Cass stopped mid-sentence, staring at the gleaming spear with that slightly wide-eyed whoa look she got once in a great while when something impressed her. Varian grinned, part of himself full of warmth and pride for being the cause of it, and the other part just full of warmth, because gosh she had always been pretty when she let her emotions show.
"Correction, I meant 'adjustable light source, walking stick, and weapon',” he clarified. He shrugged, letting it droop in his hand a bit as he glanced at the contraption. "You... don't have to take it, but I think you'd put it to better use than me."
Cass regarded the spearhead with more experienced eyes than he had. "What's the blade made of?"
"Forged steel. I made it myself. ...With Xavier's help, I mean. He's been showing me how to use his forge."
He handed it to her, and she seemed to test its balance, letting it bob in her hand as she briefly swung it sideways, then back upright.
"...It's a nice weight," she remarked after a moment, her eyes lingering on the spearhead. Then, she slid her hand down it a bit and stood the spear beside her with practiced ease. She gave him a fleeting, grateful smile.
"It looks great. Thank you."
Varian rubbed the back of his neck, glancing away with a small smile. Cass nodded once, a bit hesitantly, but gave only a hint of a farewell smile as she experimentally flicked the same switch beneath the spearhead—causing the casing to return to its place around the blade—and flipped it back over so it was once again a staff with an odd display of glowing vials attached, turning to leave.
Varian watched her go for a moment, wanting to say something but at a loss for what to say.
"Hey, uh—good luck at the tournaments! Win one for Corona, okay?"
For a moment, he expected her to say something equally not-so-serious back at him. Instead, her answer was... honest. "I'll try my best."
He didn't doubt that she was one of the most skillful there was when it came to traveling about places unnoticed—with her dark cloak and swift walk, she moved with the shadows on the wall like she was one of them.
She was already at the stairs when he found his voice again.
"...And Cass?" he called after her.
Cassandra paused, one foot on the bottom step, and glanced back at him. The curve of the staff's metal top, the lantern, and her eyes all glinted a muted but fiery color.
"Hm?"
Would he be pushing his luck? He might be. He'd never been one not to take risks for the sake of gauging reactions, though, however big or small. It was in his nature—just like reaching out was, or at least trying to. He didn't like to think twice about it.
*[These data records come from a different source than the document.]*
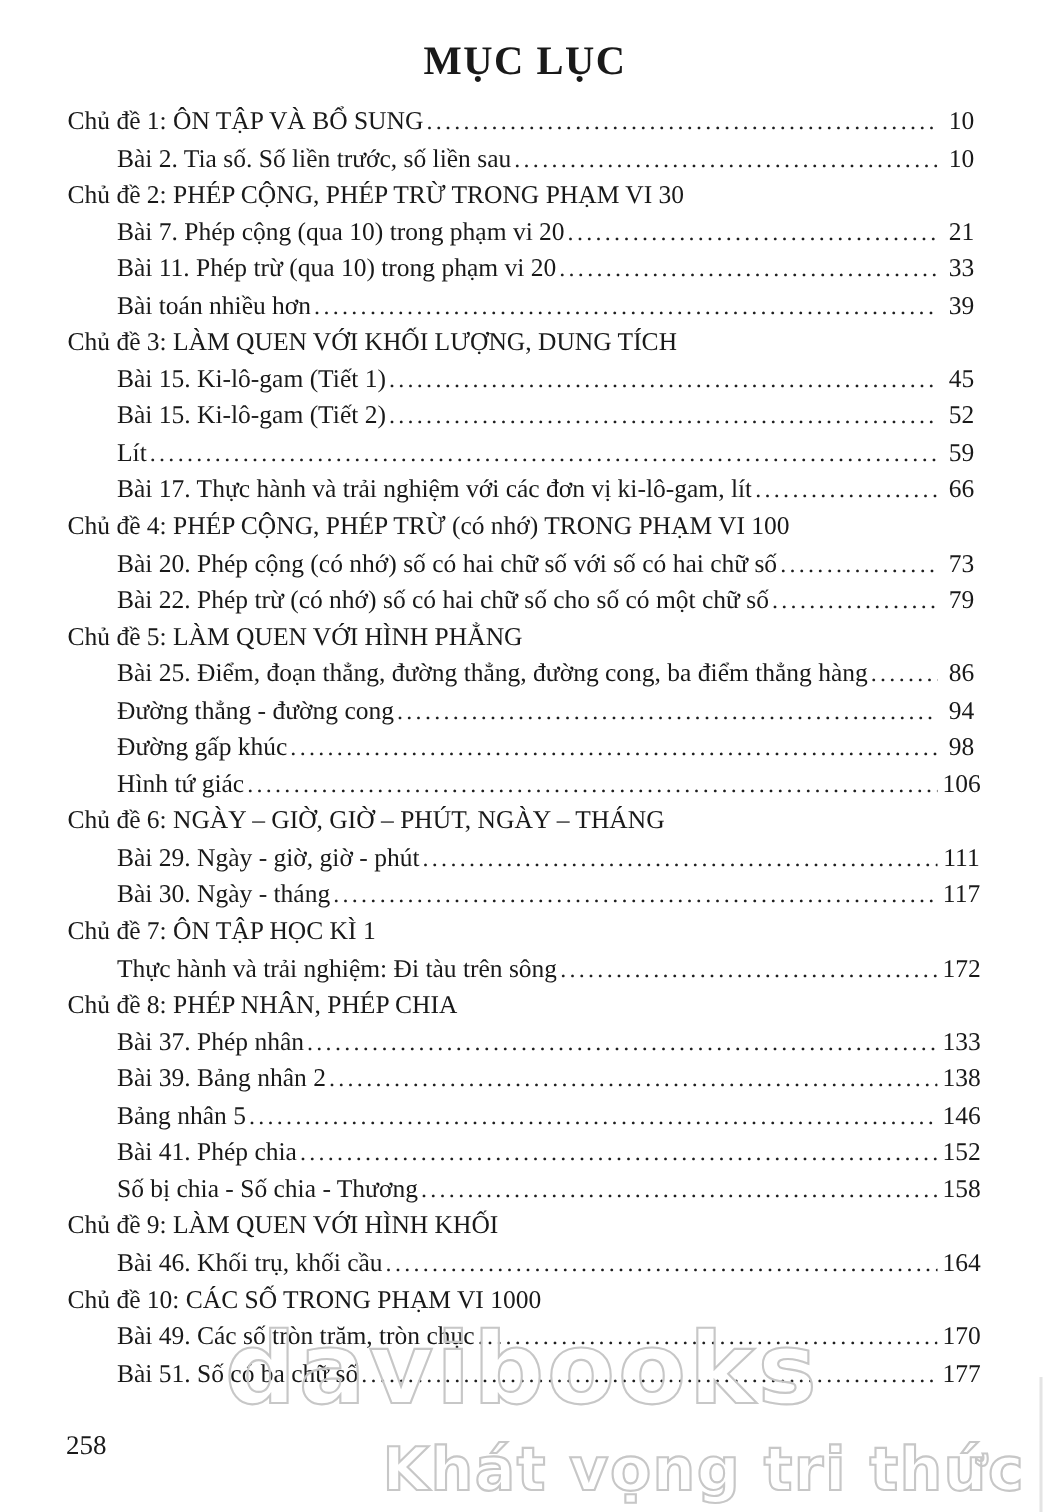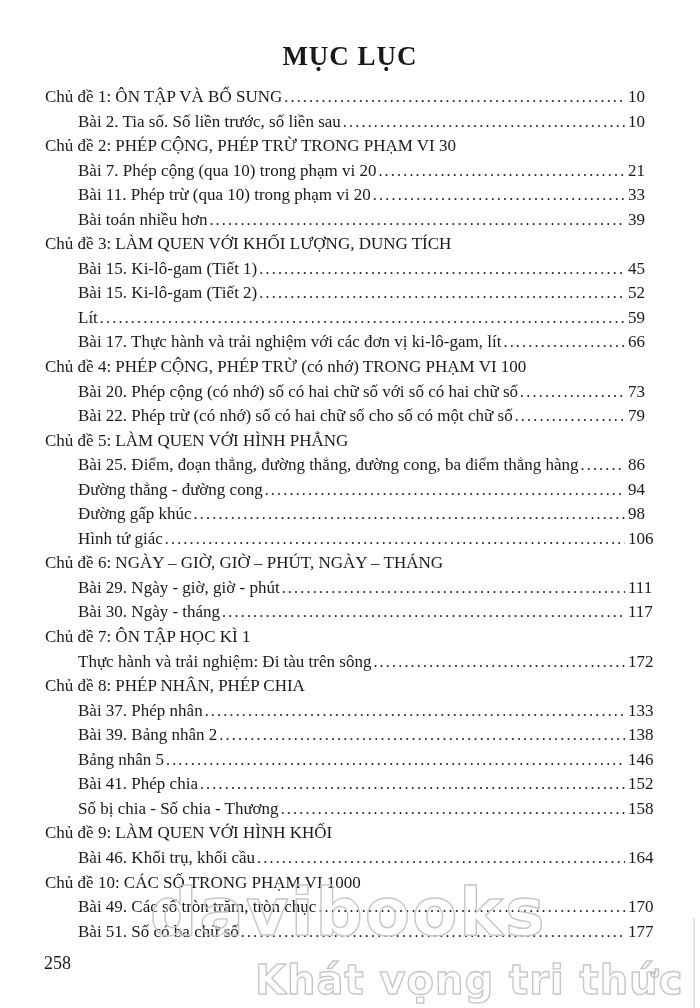--- a/index.html
+++ b/index.html
@@ -15,7 +15,7 @@
 
   .title {
     margin: 0;
-    padding-top: 43px;
+    padding-top: 27px;
     text-align: center;
     font-size: 27px;
     font-weight: bold;

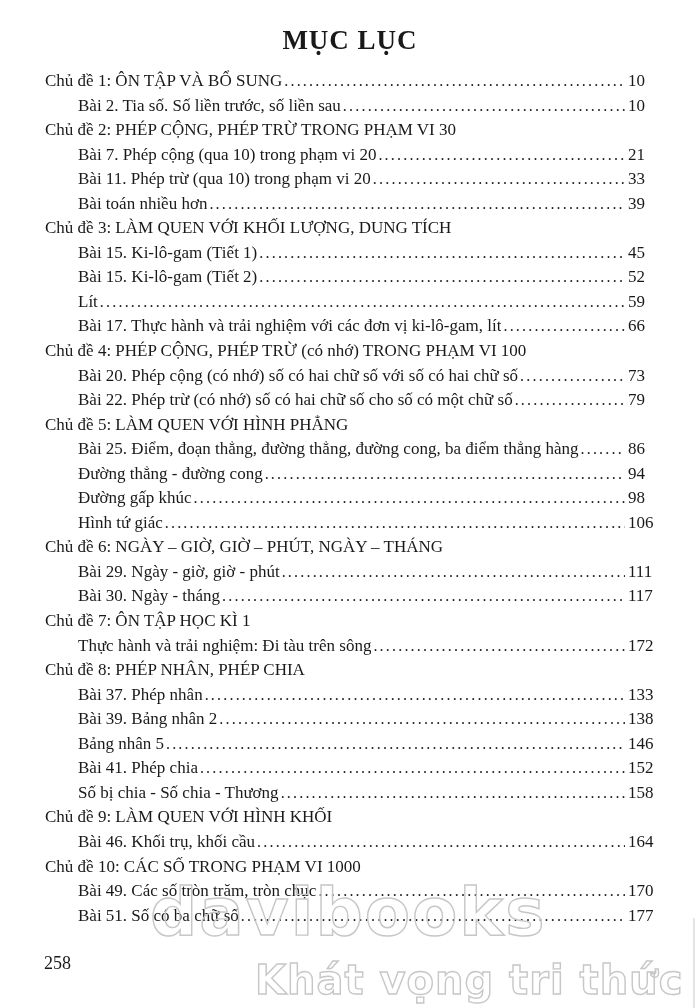--- a/index.html
+++ b/index.html
@@ -54,7 +54,7 @@
   .row .pg {
     flex: 0 0 auto;
     min-width: 26px;
-    text-align: left;
+    text-align: center;
   }
 
   .pageno {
He smiled at her, probably crookedly, and wondered if she knew that some people truly would always welcome her home.
"I hope your destiny leads you back here someday."
She dropped her gaze, and a thin smile flickered on her face. It was gone as soon as it'd appeared, and it hadn't reached her eyes.
She made her way up the stairs, and he watched her go, until the soft pink and green glow of her light faded into the darkness.